WATCH | Sri Lanka’s embattled president leaves the country amid economic meltdown:

Sri Lanka declares state of emergency as president flees the country

Sri Lankan President Gotabaya Rajapaksa has fled the country as protesters stormed the prime minister’s residence demanding his resignation due to an economic crisis. Prime Minister Ranil Wickremesinghe was named interim president, further angering Sri Lankans over food, fuel and power shortages.

Hunger in Sri Lanka in numbers

Food inflation rose 80% in June, compared to a year earlier, according to Central Bank of Sri Lankaas the economy collapsed and food and fuel supplies continued to dwindle.

The the UN said more than 60% of Sri Lankans were already choosing to limit meals to stretch their food budget. In a disastrous example of how far some vulnerable people have to walk to eat, Britain Sky News reported that some families walked nearly 10 kilometers to get a free meal from a community kitchen in Colombo.

In an appeal to donors, the charity save the children It was estimated last week that 12% of the country’s poorest households are taking “crisis level” measures to survive food shortages and economic collapse. These measures include borrowing money, taking children out of school or selling property, the organization said, citing its own survey of more than 2,300 families.

According to the WFP, pregnant or breastfeeding women and children are of great concern. The agency said a national school meals program which “provides nutritious meals to one in four schoolchildren” has been disrupted and a nutritional support program for nursing mothers and young children “has been cut”.

“Coupled with income losses, this could lead to higher rates of malnutrition among women and their children,” the WFP said.

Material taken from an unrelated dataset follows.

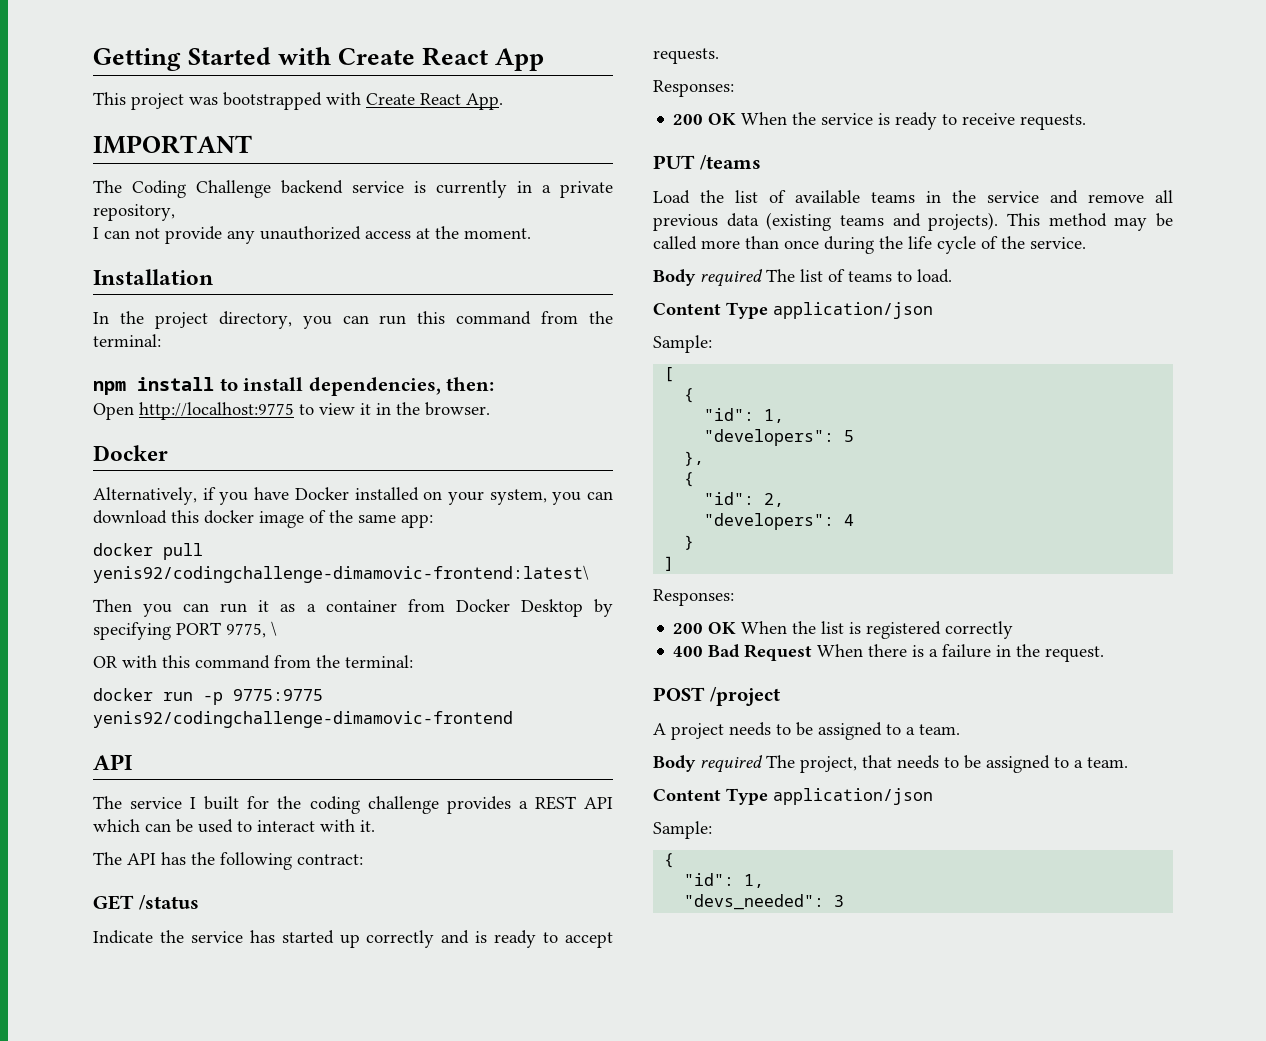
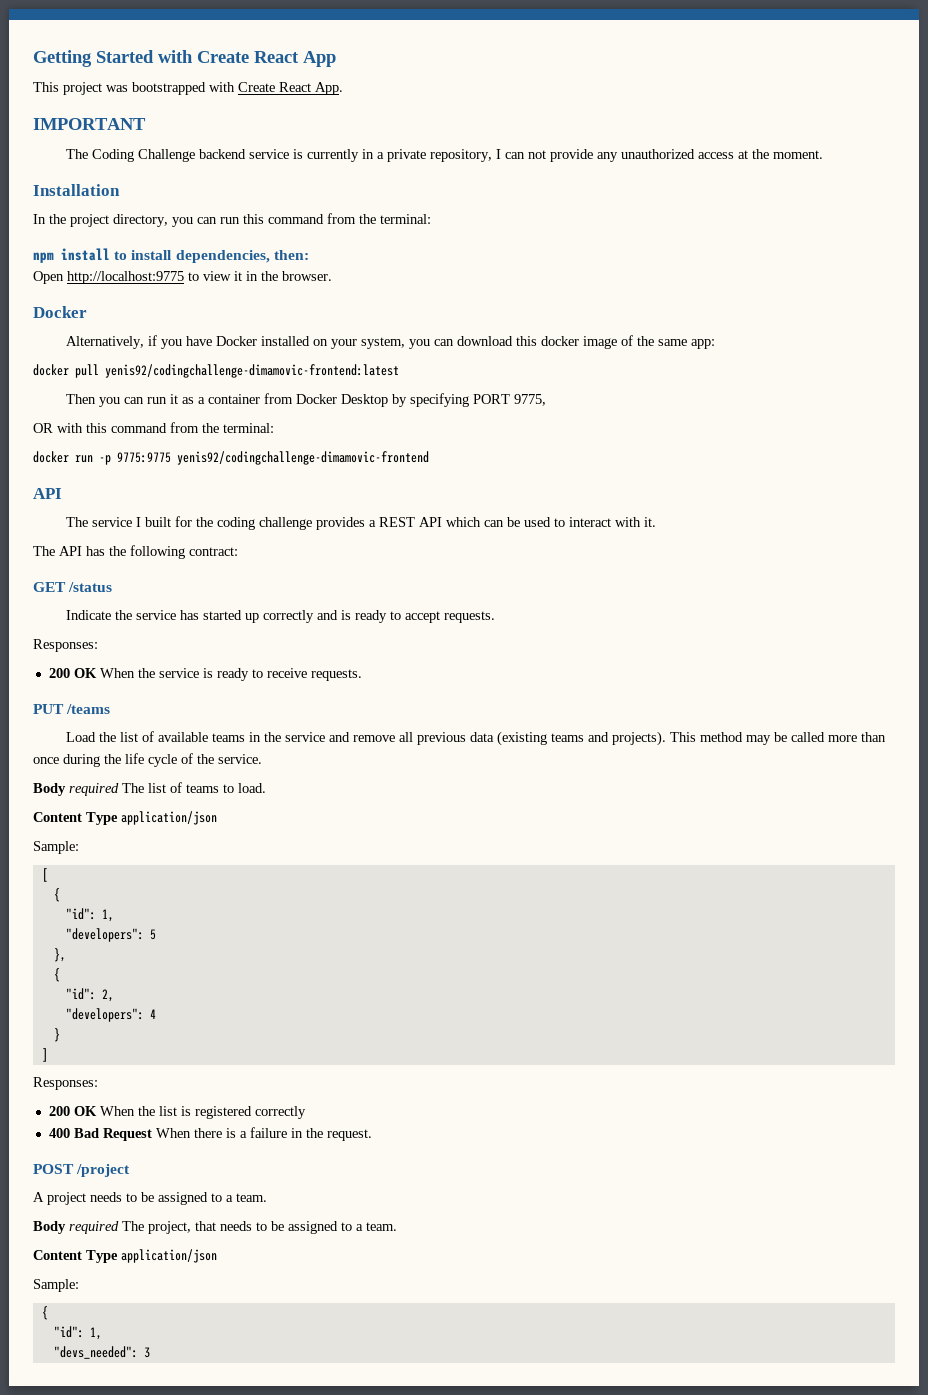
(175, 212) // -> (492, 155) none
[93,565,589,583] yenis92/codingchallenge-dimamovic-frontend:latest\ -> [105,364,399,378] yenis92/codingchallenge-dimamovic-frontend:latest
[271,621,277,636] \ -> (546, 400) none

People walk through a vegetable market with heaps of fruits in vegetables on the ground and on tables.
The World Food Program said more than 60% of households in Sri Lanka “regularly eat less preferred and less nutritious foods, reducing portion sizes and cutting meals to cope”. (Arun Sankar/AFP/Getty Images)

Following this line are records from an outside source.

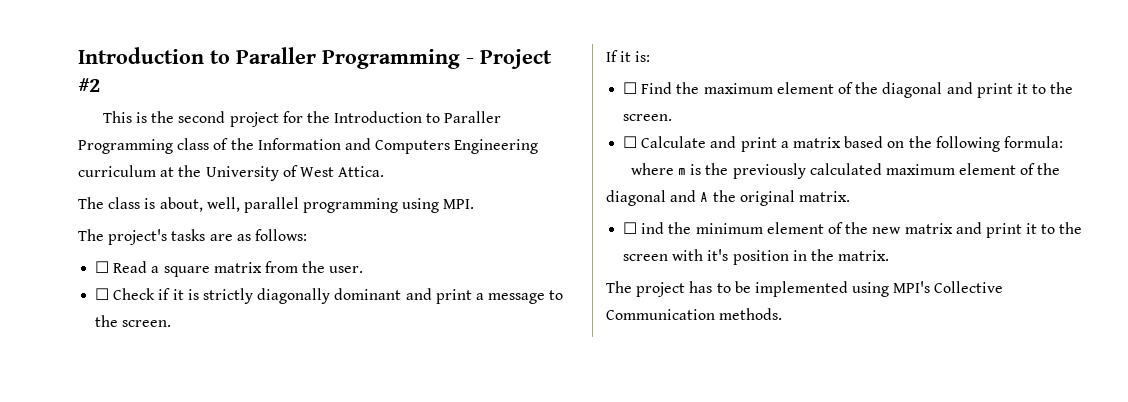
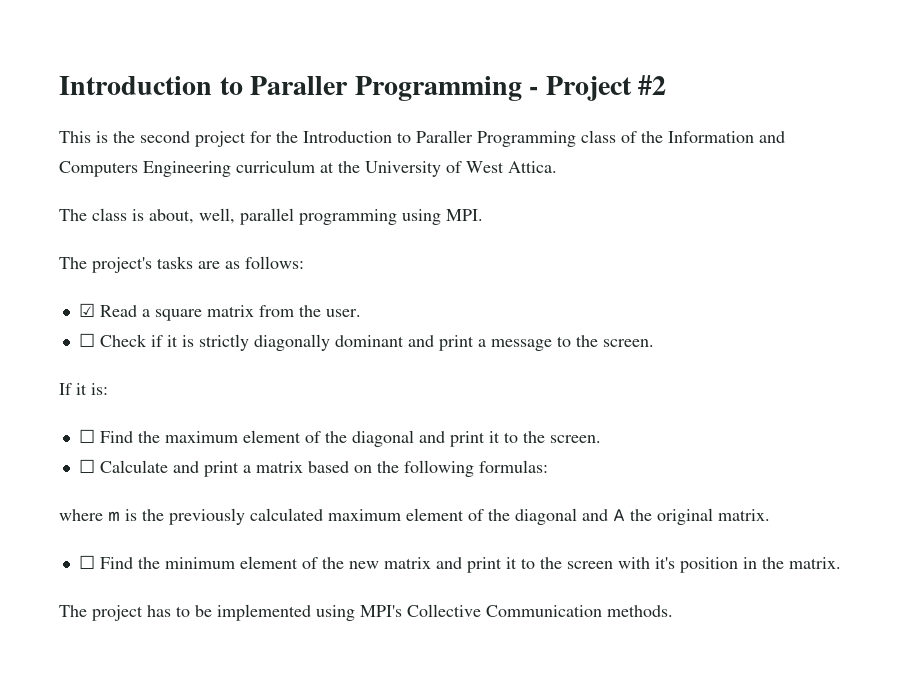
[95,261,110,273] ☐ -> [78,303,95,317] ☑
[1003,136,1063,148] formula: -> [478,460,548,473] formulas:
[641,222,665,234] ind -> [99,557,133,569] Find

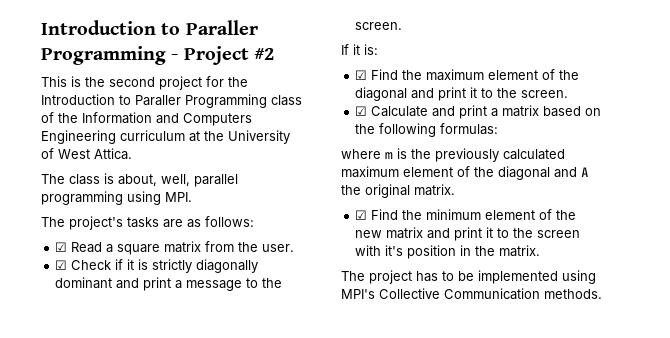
[78,333,95,347] ☐ -> [55,260,68,270] ☑
[78,429,95,443] ☐ -> [355,70,368,80] ☑
[78,459,95,473] ☐ -> [355,106,368,116] ☑
[78,555,95,569] ☐ -> [355,210,368,220] ☑

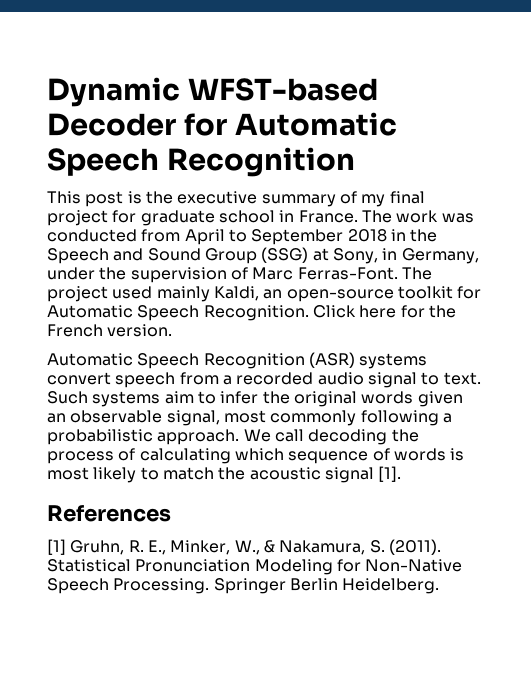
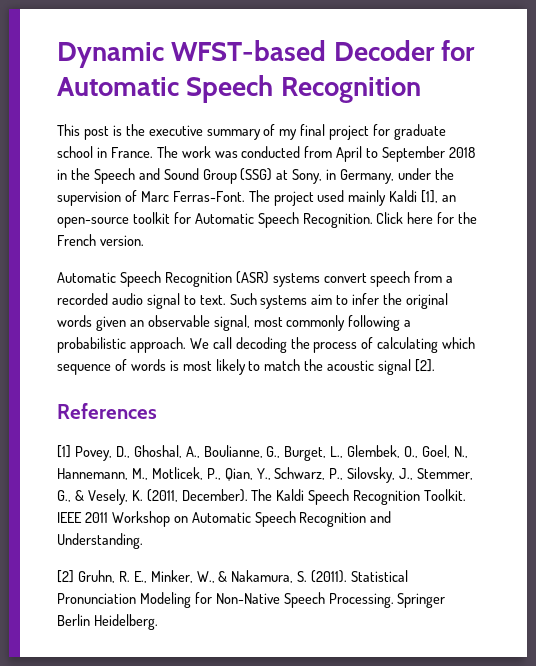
[213,286,259,301] Kaldi, -> [389,190,439,203] Kaldi [1],
[378,466,402,482] [1]. -> [415,359,436,372] [2].
(66, 547) none -> [74,445,468,461] [57,467,474,483] [57,489,467,505] [57,511,392,527] [57,533,143,549] [57,570,74,583] Povey, D., Ghoshal, A., Boulianne, G., Burget, L., Glembek, O., Goel, N., Hannemann, M., Motlicek, P., Qian, Y., Schwarz, P., Silovsky, J., Stemmer, G., & Vesely, K. (2011, December). The Kaldi Speech Recognition Toolkit. IEEE 2011 Workshop on Automatic Speech Recognition and Understanding. // [2]

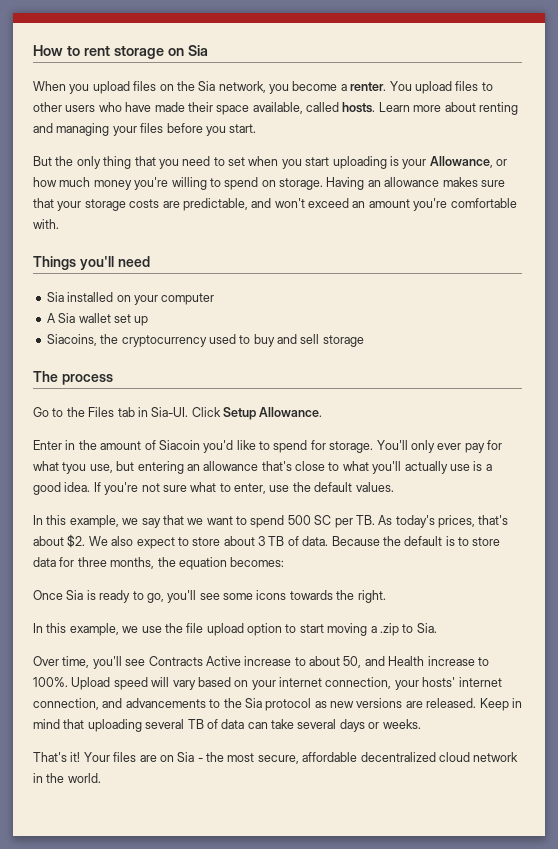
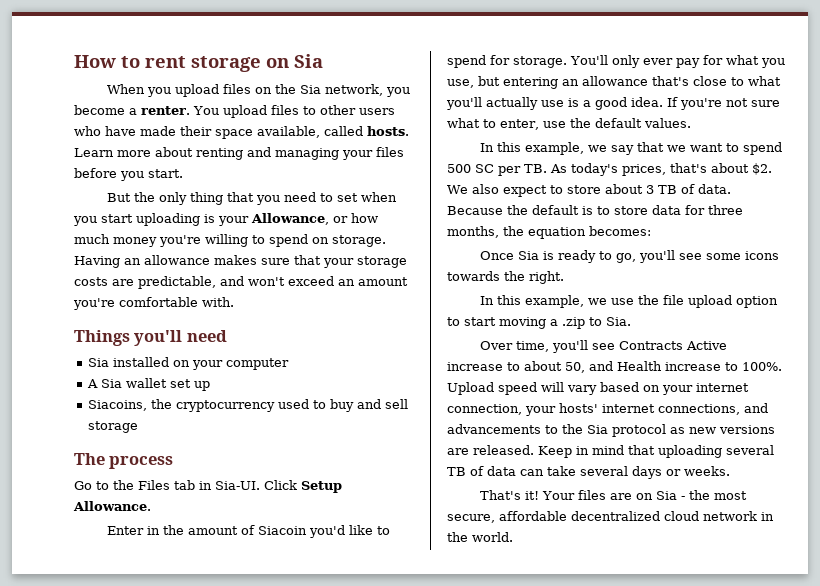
[62,462,87,474] tyou -> [760,58,785,68] you
[33,698,99,710] connection, -> [658,404,740,415] connections,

National food production falls

National food production has also been hit by the Rajapaksa government’s decision in April 2021 to ban the import of chemical fertilizers and agrochemicals, including herbicides and pesticides, in an apparent shift towards organic farming. . But the move was brutal, with no plans to import organic fertilizers and no increase in national production.

By the time the ban was partially reversed in November, farmers reported a 40-50 percent loss in paddy rice harvests, said UN Resident Coordinator in Sri Lanka Hanaa Singer-Hamdy. DailyMirror last month. Fruit, vegetable and tea crops also suffered.

“Low-income households are the hardest hit and [are] engage in negative coping strategies,” she said.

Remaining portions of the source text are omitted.